Your assignment>
Although the records contain pictures, repeat only the text of every line exactly.
***** Record extracts *****
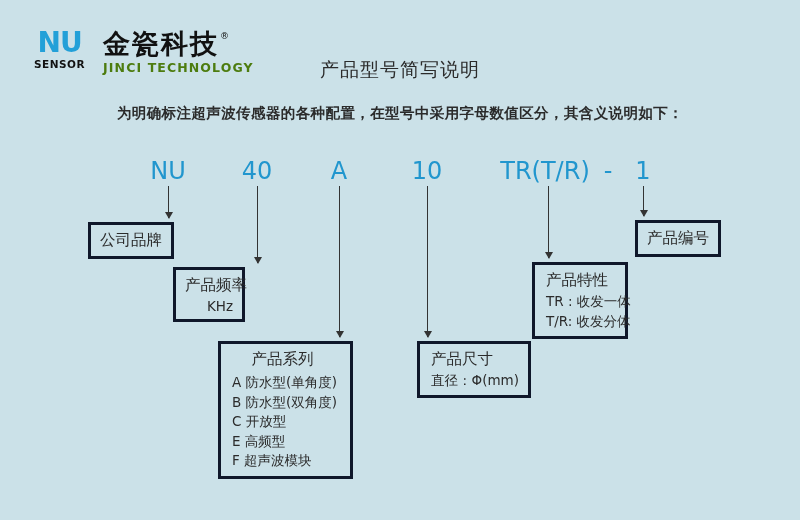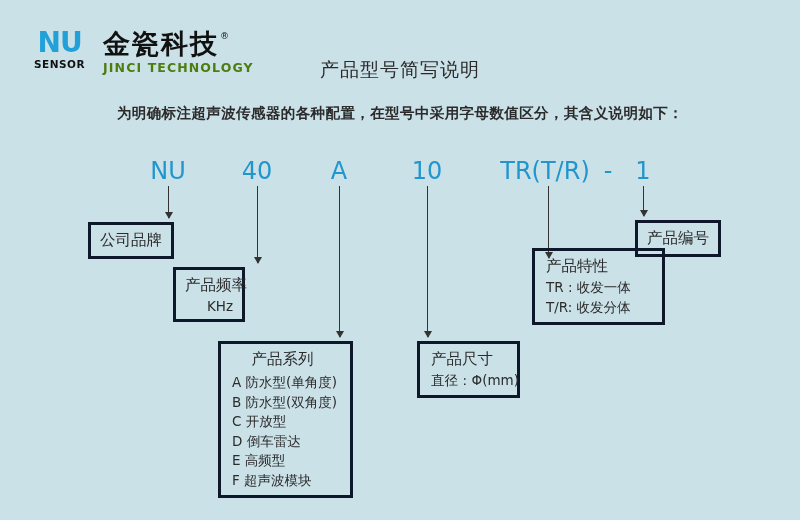--- a/index.html
+++ b/index.html
@@ -106,22 +106,22 @@
     color: #2b2b2b;
     white-space: nowrap;
     line-height: 1.45;
   }
 
   #box-brand   { left: 88px;  top: 222px; }
   #box-brand .box-title { font-size: 15.5px; }
 
   #box-freq    { left: 173px; top: 267px; width: 72px; }
   #box-series  { left: 218px; top: 341px; width: 135px; }
-  #box-size    { left: 417px; top: 341px; width: 103px; }
-  #box-feature { left: 532px; top: 248px; width: 133px; padding-left: 9px; }
+  #box-size    { left: 417px; top: 341px; width: 114px; }
+  #box-feature { left: 532px; top: 262px; width: 96px; padding-left: 9px; }
   #box-serial  { left: 635px; top: 220px; }
 
   #box-series .box-title { padding-right: 6px; margin-bottom: 3px; }
   #box-series .box-line { padding-left: 2px; }
   #box-feature .box-title { text-align: left; padding-left: 2px; margin-bottom: 1px; }
   #box-feature .box-line { padding-left: 2px; }
   #box-size .box-title { text-align: left; padding-left: 2px; }
   #box-size .box-sub { text-align: center; padding-left: 2px; }
 </style>
 </head>
@@ -166,21 +166,20 @@
 <div class="box" id="box-freq">
   <div class="box-title">产品频率</div>
   <div class="box-sub">KHz</div>
 </div>
 
 <div class="box" id="box-series">
   <div class="box-title">产品系列</div>
   <div class="box-line">A 防水型(单角度)</div>
   <div class="box-line">B 防水型(双角度)</div>
   <div class="box-line">C 开放型</div>
-  <div class="box-line">D 倒车雷达</div>
   <div class="box-line">E 高频型</div>
   <div class="box-line">F 超声波模块</div>
 </div>
 
 <div class="box" id="box-size">
   <div class="box-title">产品尺寸</div>
   <div class="box-sub">直径：Φ(mm)</div>
 </div>
 
 <div class="box" id="box-feature">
*****
Response for this exercise>
--- a/index.html
+++ b/index.html
@@ -106,22 +106,22 @@
     color: #2b2b2b;
     white-space: nowrap;
     line-height: 1.45;
   }
 
   #box-brand   { left: 88px;  top: 222px; }
   #box-brand .box-title { font-size: 15.5px; }
 
   #box-freq    { left: 173px; top: 267px; width: 72px; }
   #box-series  { left: 218px; top: 341px; width: 135px; }
-  #box-size    { left: 417px; top: 341px; width: 103px; }
-  #box-feature { left: 532px; top: 248px; width: 133px; padding-left: 9px; }
+  #box-size    { left: 417px; top: 341px; width: 114px; }
+  #box-feature { left: 532px; top: 262px; width: 96px; padding-left: 9px; }
   #box-serial  { left: 635px; top: 220px; }
 
   #box-series .box-title { padding-right: 6px; margin-bottom: 3px; }
   #box-series .box-line { padding-left: 2px; }
   #box-feature .box-title { text-align: left; padding-left: 2px; margin-bottom: 1px; }
   #box-feature .box-line { padding-left: 2px; }
   #box-size .box-title { text-align: left; padding-left: 2px; }
   #box-size .box-sub { text-align: center; padding-left: 2px; }
 </style>
 </head>
@@ -166,21 +166,20 @@
 <div class="box" id="box-freq">
   <div class="box-title">产品频率</div>
   <div class="box-sub">KHz</div>
 </div>
 
 <div class="box" id="box-series">
   <div class="box-title">产品系列</div>
   <div class="box-line">A 防水型(单角度)</div>
   <div class="box-line">B 防水型(双角度)</div>
   <div class="box-line">C 开放型</div>
-  <div class="box-line">D 倒车雷达</div>
   <div class="box-line">E 高频型</div>
   <div class="box-line">F 超声波模块</div>
 </div>
 
 <div class="box" id="box-size">
   <div class="box-title">产品尺寸</div>
   <div class="box-sub">直径：Φ(mm)</div>
 </div>
 
 <div class="box" id="box-feature">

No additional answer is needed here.